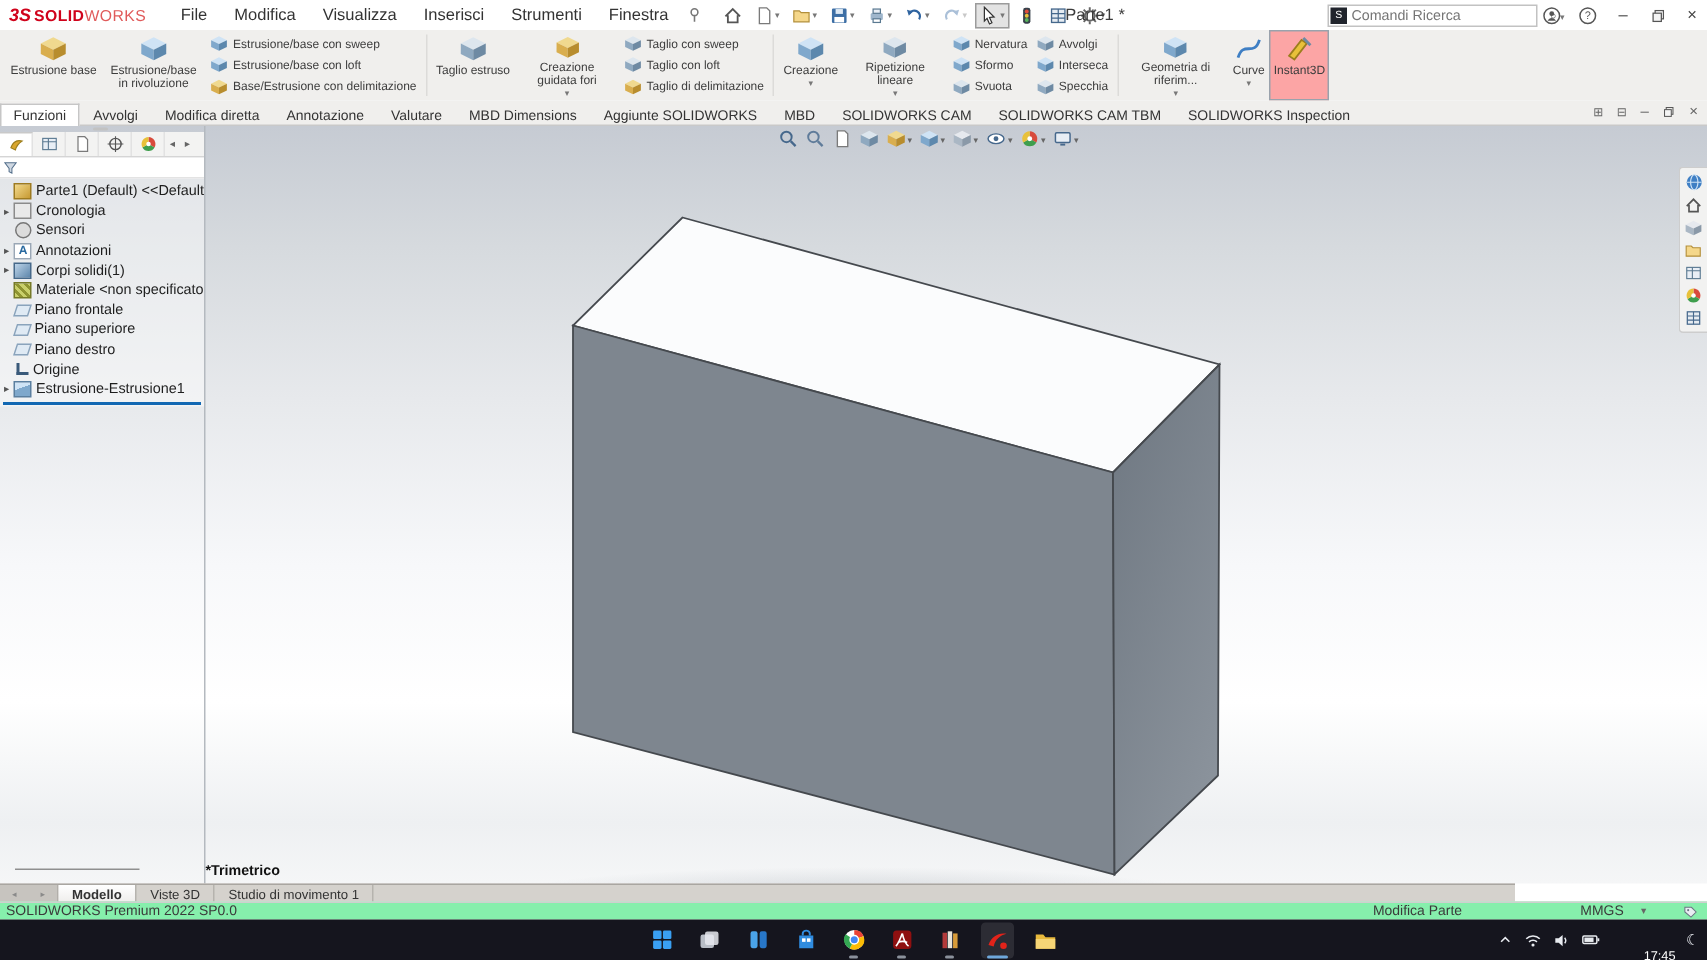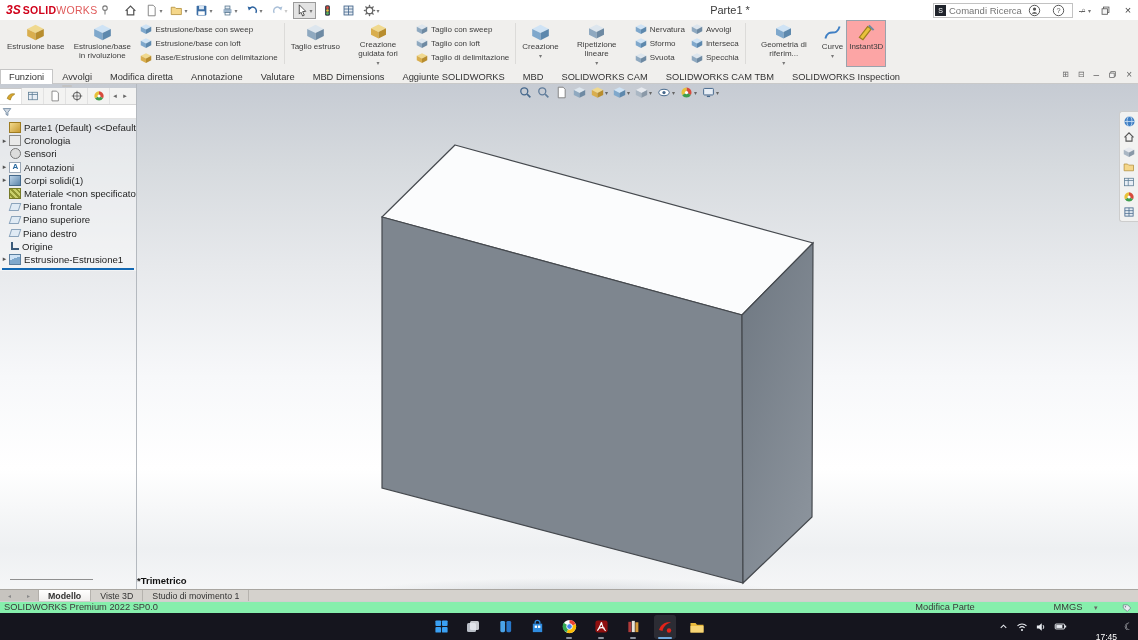--- a/index.html
+++ b/index.html
@@ -314,6 +314,14 @@
       <span class="pre">3S</span>
       <span class="b">SOLID</span>
       <span class="l">WORKS</span>
+    </div>
+    <div class="menus">
+      <span class="menu-item">File</span>
+      <span class="menu-item">Modifica</span>
+      <span class="menu-item">Visualizza</span>
+      <span class="menu-item">Inserisci</span>
+      <span class="menu-item">Strumenti</span>
+      <span class="menu-item">Finestra</span>
     </div>
     <span class="pin">
         <svg width="12" height="12">

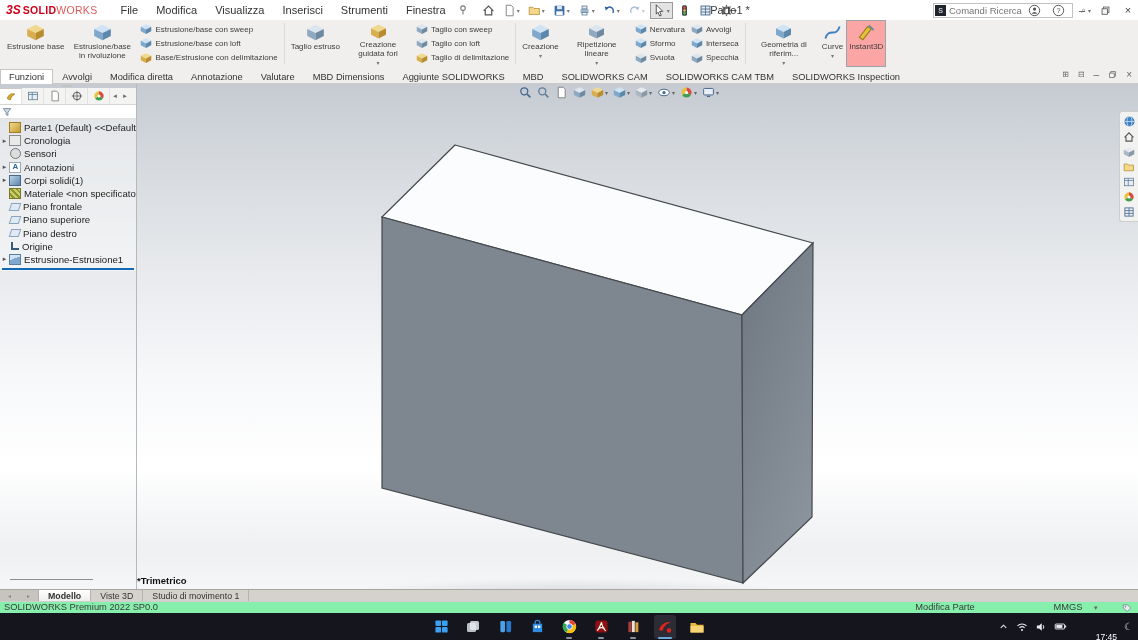--- a/index.html
+++ b/index.html
@@ -24,7 +24,7 @@
   .win-title{position:absolute;left:660px;top:0;width:140px;height:20px;line-height:20px;
              text-align:center;color:#3a3a3a;font-size:11px;}
   .searchbox{position:absolute;left:885px;top:3px;width:138px;height:13px;border:1px solid #c2c2c2;
-             background:#fff;display:flex;align-items:center;font-size:9.5px;margin-left:48px;}
+             background:#fff;display:flex;align-items:center;font-size:9.5px;}
   .searchbox .appsq{width:11px;height:11px;background:#20242c;margin:0 3px 0 1px;flex:0 0 auto;
                     display:flex;align-items:center;justify-content:center;color:#fff;font-size:7px;}
   .searchbox input{border:none;outline:none;flex:1;font-size:9.5px;color:#555;height:11px;padding:0;

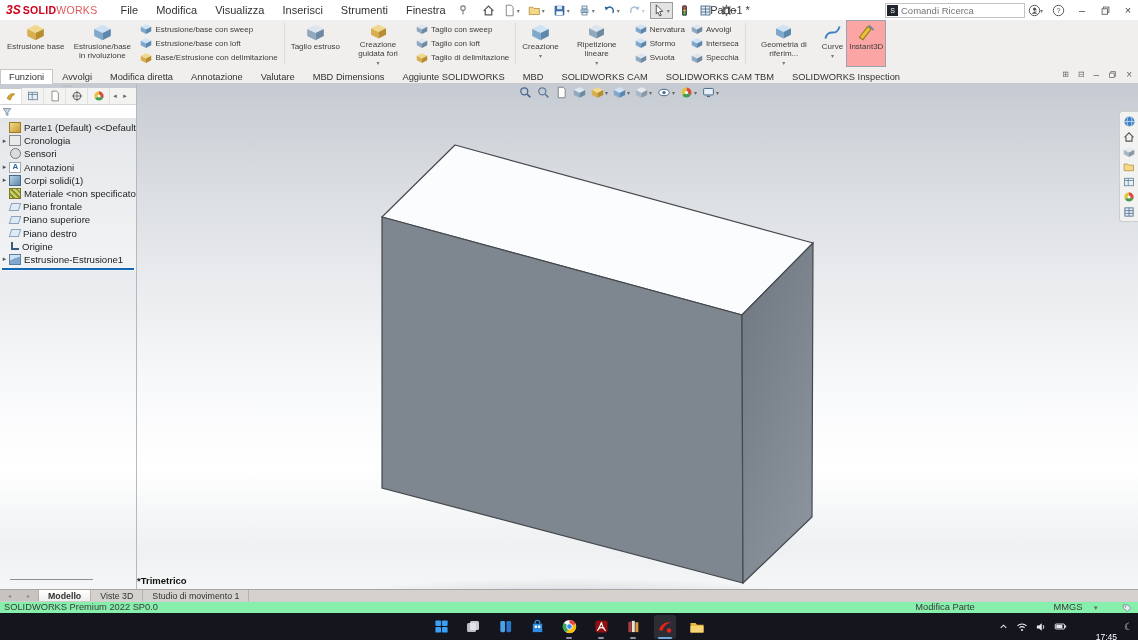--- a/index.html
+++ b/index.html
@@ -99,7 +99,7 @@
   .viewlabel{position:absolute;left:137px;bottom:3px;font-size:9.5px;font-weight:bold;color:#111;}
 
   
-  .bottomtabs{position:absolute;left:0;top:589px;width:1138px;height:12px;background:#d5d2cd;
+  .bottomtabs{position:absolute;left:0;top:589px;width:1010px;height:12px;background:#d5d2cd;
               border-top:1px solid #a9a6a1;display:flex;align-items:stretch;font-size:8.8px;color:#333;box-sizing:border-box;}
   .bscroll{width:38px;background:#c7c4bf;display:flex;align-items:center;justify-content:space-around;color:#8a8a8a;font-size:6px;border-right:1px solid #b2afaa;}
   .btab{padding:0 9px;display:flex;align-items:center;border-right:1px solid #b6b3ae;cursor:default;}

= = = = = = =

- TASK STATEMENT -
Scan the material above for "flex". Copy every line where it appears.

- EXERCISE OUTPUT -
-             background:#fff;display:flex;align-items:center;font-size:9.5px;margin-left:48px;}
+             background:#fff;display:flex;align-items:center;font-size:9.5px;}
   .searchbox .appsq{width:11px;height:11px;background:#20242c;margin:0 3px 0 1px;flex:0 0 auto;
                     display:flex;align-items:center;justify-content:center;color:#fff;font-size:7px;}
   .searchbox input{border:none;outline:none;flex:1;font-size:9.5px;color:#555;height:11px;padding:0;
               border-top:1px solid #a9a6a1;display:flex;align-items:stretch;font-size:8.8px;color:#333;box-sizing:border-box;}
   .bscroll{width:38px;background:#c7c4bf;display:flex;align-items:center;justify-content:space-around;color:#8a8a8a;font-size:6px;border-right:1px solid #b2afaa;}
   .btab{padding:0 9px;display:flex;align-items:center;border-right:1px solid #b6b3ae;cursor:default;}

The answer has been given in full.